Naturally all these arguments are those which are also used by the advocates of the hypothesis of submerged connecting continents. But the displacement theory offers a simpler solution from the purely biological standpoint as well, because it adduces, in explanation of the distribution of plants and animals, not only a land connection, but also variations in distance of the continents concerned. The island of Juan Fernandez is, perhaps, of especial interest in this connection. According to Skottsberg, it does not show any affinities botanically with the closely adjacent coast of Chile, but only with Tierra del Fuego (by winds and sea-currents, I suppose!), Antarctica, New Zealand, and the Pacific islands. This fits in excellently with our idea that South America, drifting westwards, has, in recent times, approached it to such an extent, that the difference of floras becomes very startling. The theory of the submerged bridges could not begin to account for this phenomenon.
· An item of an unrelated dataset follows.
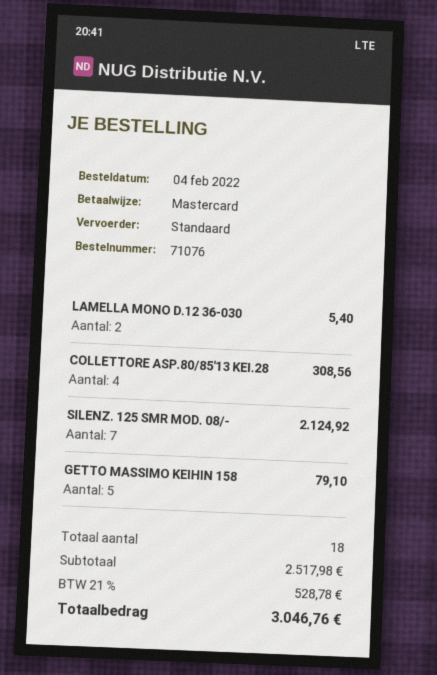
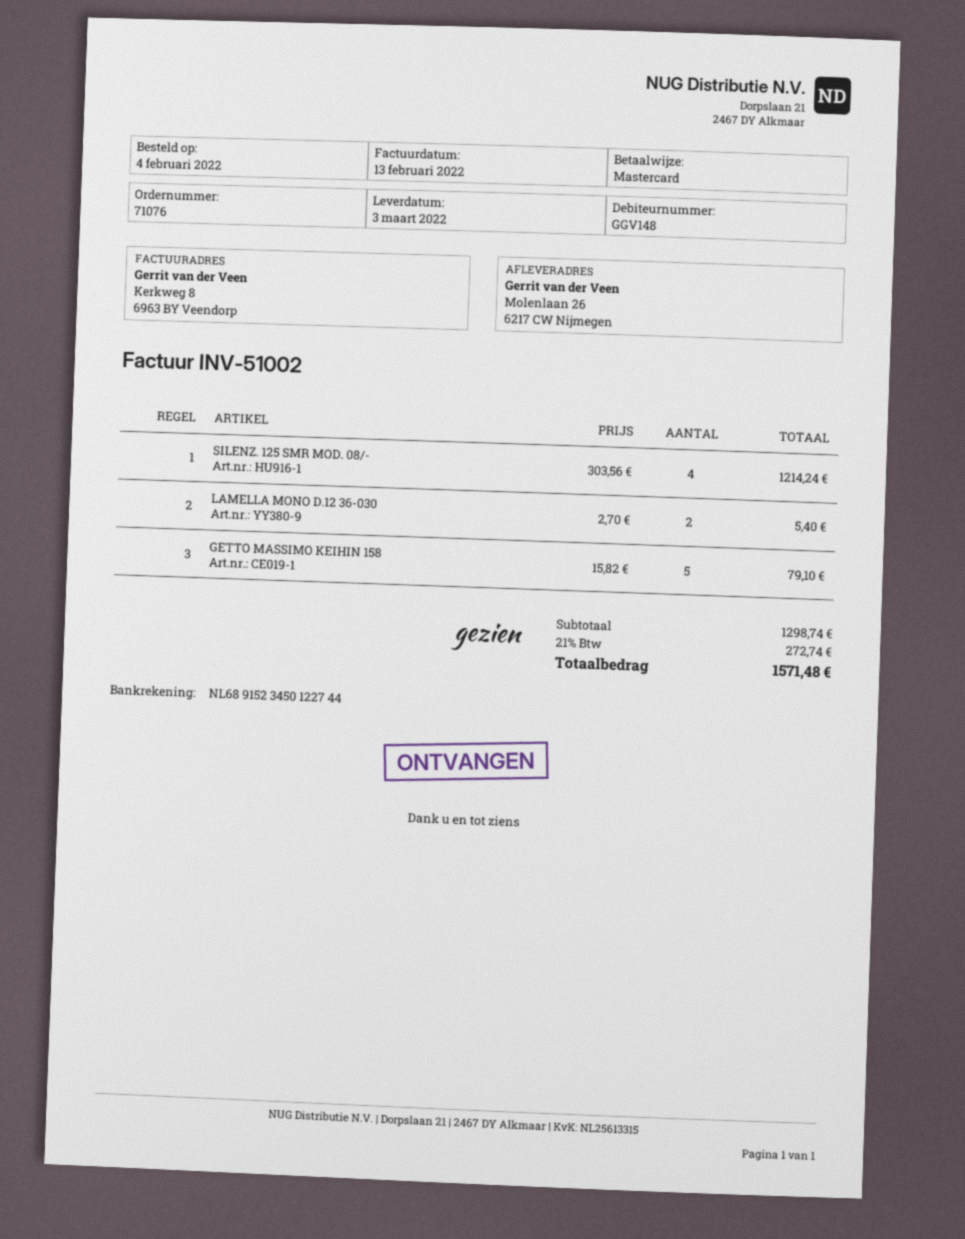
COLLETTORE ASP.80/85'13 KEI.28: 4 for 308.56 -> none
SILENZ. 125 SMR MOD. 08/-: 7 for 2124.92 -> 4 for 1214.24
subtotal: 2517.98 -> 1298.74
tax: 21% = 528.78 -> 21% = 272.74
total: 3046.76 -> 1571.48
Likewise, the Hawaian islands have a flora which is most closely related, not to North America, which lies nearest to them, and whence winds and sea-currents arrive, but with the Old World.[1] This appears intelligible if it is borne in mind that in the Miocene, when the North Pole lay in the Bering Straits, Hawai had a geographical latitude of 40 to 50 degrees, and thus lay in the great westerly wind-drift which came

  1. A. Grisebach, Die Vegetation der Erde nach ihrer klimatischen Anordnung. Ein Abrisz der vergleichenden Geographie der Pflanzen. Leipzig, 1872. Bd. 2, pp. 528 and 632.—O. Drude, Handbuch der Pflanzengeographie. Stuttgart, p. 487, 1890.